Section 19 of the Safety, Health and Welfare at Work Act 2005 requires that employers and those who control workplaces to any extent must identify the hazards in the workplaces under their control and assess the risks to safety and health at work presented by these hazards.

Employers must examine and write down these workplace risks and what to do about them. Ultimately, assessing risk means that anything in the workplace that could cause harm to your employees, other employees and other people (including customers, visitors and members of the public) must be carefully examined. This allows you to estimate the magnitude of risk and decide whether the risk is acceptable or whether more precautions need to be taken to prevent harm.

Employers are required to implement any improvements considered necessary by the risk assessment. The aim is to ensure that no one gets hurt or becomes ill.

However, it is important to remember that, in identifying hazards and assessing risks, employers should only consider those which are generated by work activities. There is no need to consider every minor hazard or risk that we accept as part of our lives.

The results of any risk assessments should be written into the safety statement.

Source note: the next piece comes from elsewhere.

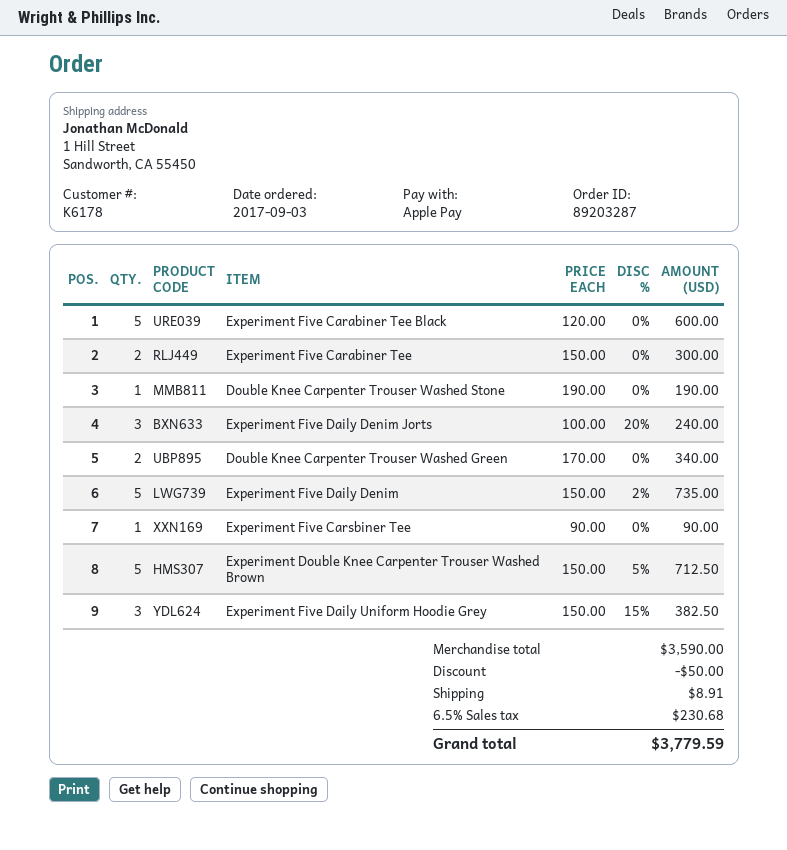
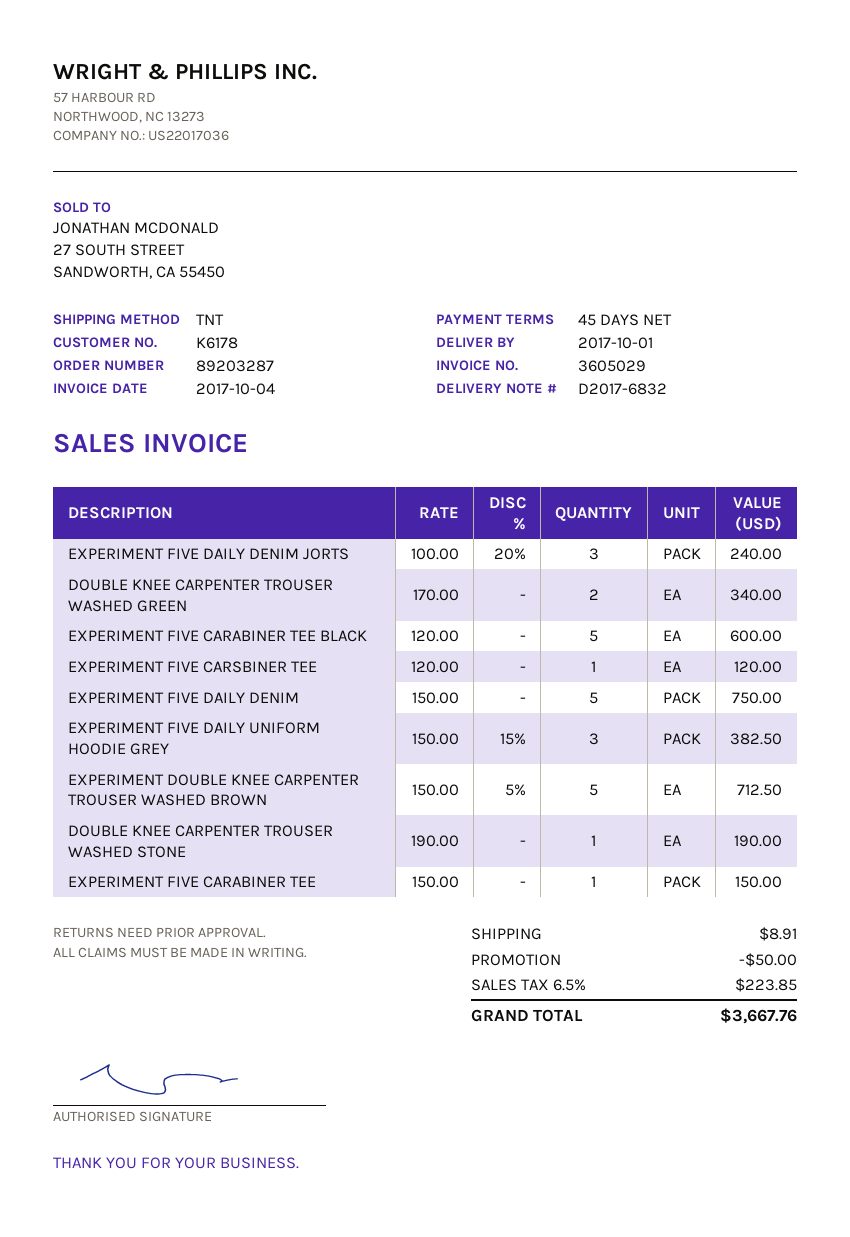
Experiment Five Carabiner Tee: 2 x 150.00 = 300.00 -> 1 x 150.00 = 150.00
Experiment Five Daily Denim: 5 x 150.00 - 2% = 735.00 -> 5 x 150.00 = 750.00
Experiment Five Carsbiner Tee: 1 x 90.00 = 90.00 -> 1 x 120.00 = 120.00
tax: 6.5% = 230.68 -> 6.5% = 223.85
total: 3779.59 -> 3667.76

What is A Safety Statement

Section 20 of the Safety, Health and Welfare at Work Act 2005 requires that an organisation produce a written programme to safeguard:

•the safety and health of  employees while they work
•the safety and health of  other people who might be at the workplace, including customers, visitors and members of the public
The safety statement represents a commitment to their safety and health. It should state how the employer will ensure their safety and health and state the resources necessary to maintain and review safety and health laws and standards. The safety statement should influence all work activities, including

•the selection of competent people, equipment and materials
•the way work is done
•how goods and services are designed and provided
It is essential to write down the safety statement and put in place the arrangements needed to implement and monitor it. The safety statement must be made available to staff, and anyone else, showing that hazards have been identified and the risks assessed and eliminated or controlled.

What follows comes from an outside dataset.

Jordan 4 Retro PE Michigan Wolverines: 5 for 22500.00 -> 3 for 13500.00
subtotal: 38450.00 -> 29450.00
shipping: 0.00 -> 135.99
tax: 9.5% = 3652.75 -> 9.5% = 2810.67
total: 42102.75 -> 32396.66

What are the main functions of the safety representative?

A safety representative may consult with, and make representations to, the employer on safety, health and welfare matters relating to the employees in the place of work. The employer must consider these representations, and act on them if necessary. The intention of these consultations is to prevent accidents and ill health, to highlight problems, and identify means of over-coming them. Consultations would be particularly important when changes are taking place, for example when drawing up a safety plan, or introducing new technology or work processes, including new substances. They also have a part to play in long established work practices and hazards.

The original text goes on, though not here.